=== TASK INSTRUCTIONS ===
Search the material below for the string "shipping" and copy each line where it appears.

=== RECORDS FOR THE TASK ===
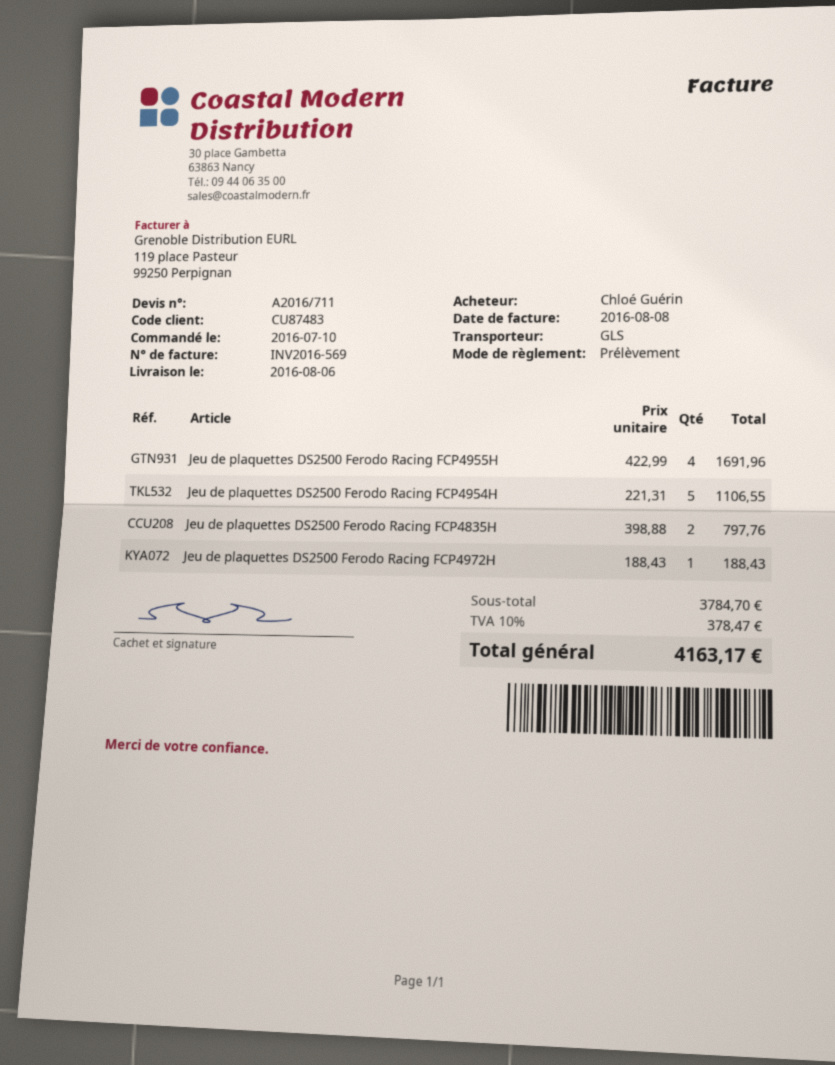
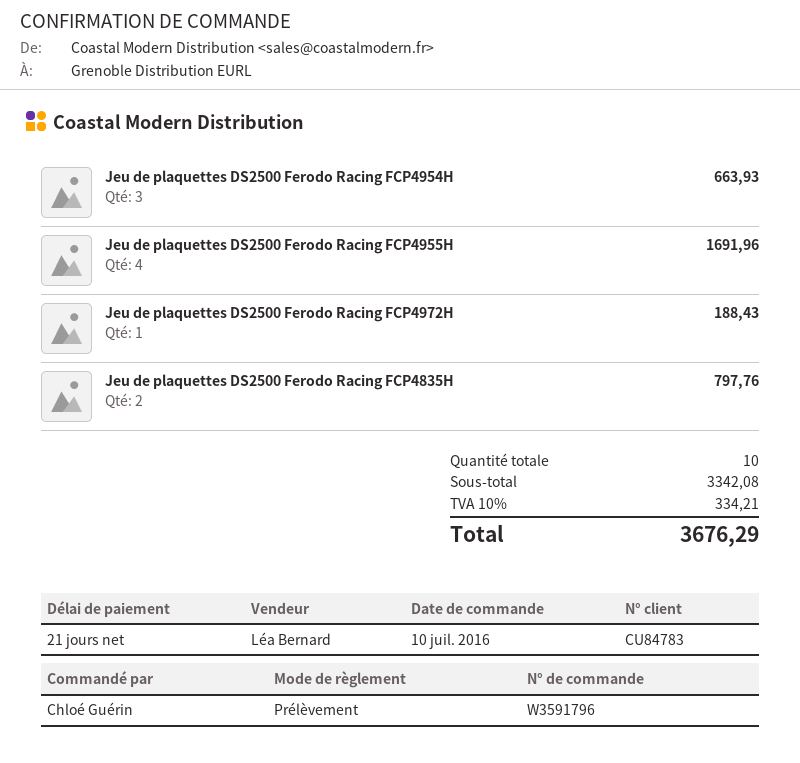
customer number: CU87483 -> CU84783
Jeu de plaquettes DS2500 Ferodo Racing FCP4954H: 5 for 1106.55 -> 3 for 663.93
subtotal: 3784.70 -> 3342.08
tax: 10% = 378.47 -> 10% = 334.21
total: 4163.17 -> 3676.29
--
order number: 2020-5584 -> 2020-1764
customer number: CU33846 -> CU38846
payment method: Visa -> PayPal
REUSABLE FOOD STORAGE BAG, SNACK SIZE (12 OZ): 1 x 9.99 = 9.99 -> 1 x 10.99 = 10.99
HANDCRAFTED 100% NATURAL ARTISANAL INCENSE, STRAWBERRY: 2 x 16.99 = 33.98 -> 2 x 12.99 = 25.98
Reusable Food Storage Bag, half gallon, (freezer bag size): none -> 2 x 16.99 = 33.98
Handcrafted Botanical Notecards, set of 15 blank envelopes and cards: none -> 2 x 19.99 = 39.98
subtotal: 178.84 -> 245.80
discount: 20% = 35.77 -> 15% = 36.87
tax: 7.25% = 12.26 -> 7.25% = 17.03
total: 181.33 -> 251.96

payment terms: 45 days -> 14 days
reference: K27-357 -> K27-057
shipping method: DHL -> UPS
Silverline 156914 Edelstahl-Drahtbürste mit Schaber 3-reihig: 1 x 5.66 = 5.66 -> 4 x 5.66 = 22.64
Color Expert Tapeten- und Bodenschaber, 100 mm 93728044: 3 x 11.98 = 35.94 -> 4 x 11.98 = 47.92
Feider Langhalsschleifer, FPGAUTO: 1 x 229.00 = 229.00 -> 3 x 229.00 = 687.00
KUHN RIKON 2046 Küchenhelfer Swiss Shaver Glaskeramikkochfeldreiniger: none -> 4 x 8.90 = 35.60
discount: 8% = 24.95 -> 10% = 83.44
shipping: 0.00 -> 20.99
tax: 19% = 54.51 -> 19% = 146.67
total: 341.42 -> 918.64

=== COMPLETED EXERCISE ===
shipping method: DHL -> UPS
shipping: 0.00 -> 20.99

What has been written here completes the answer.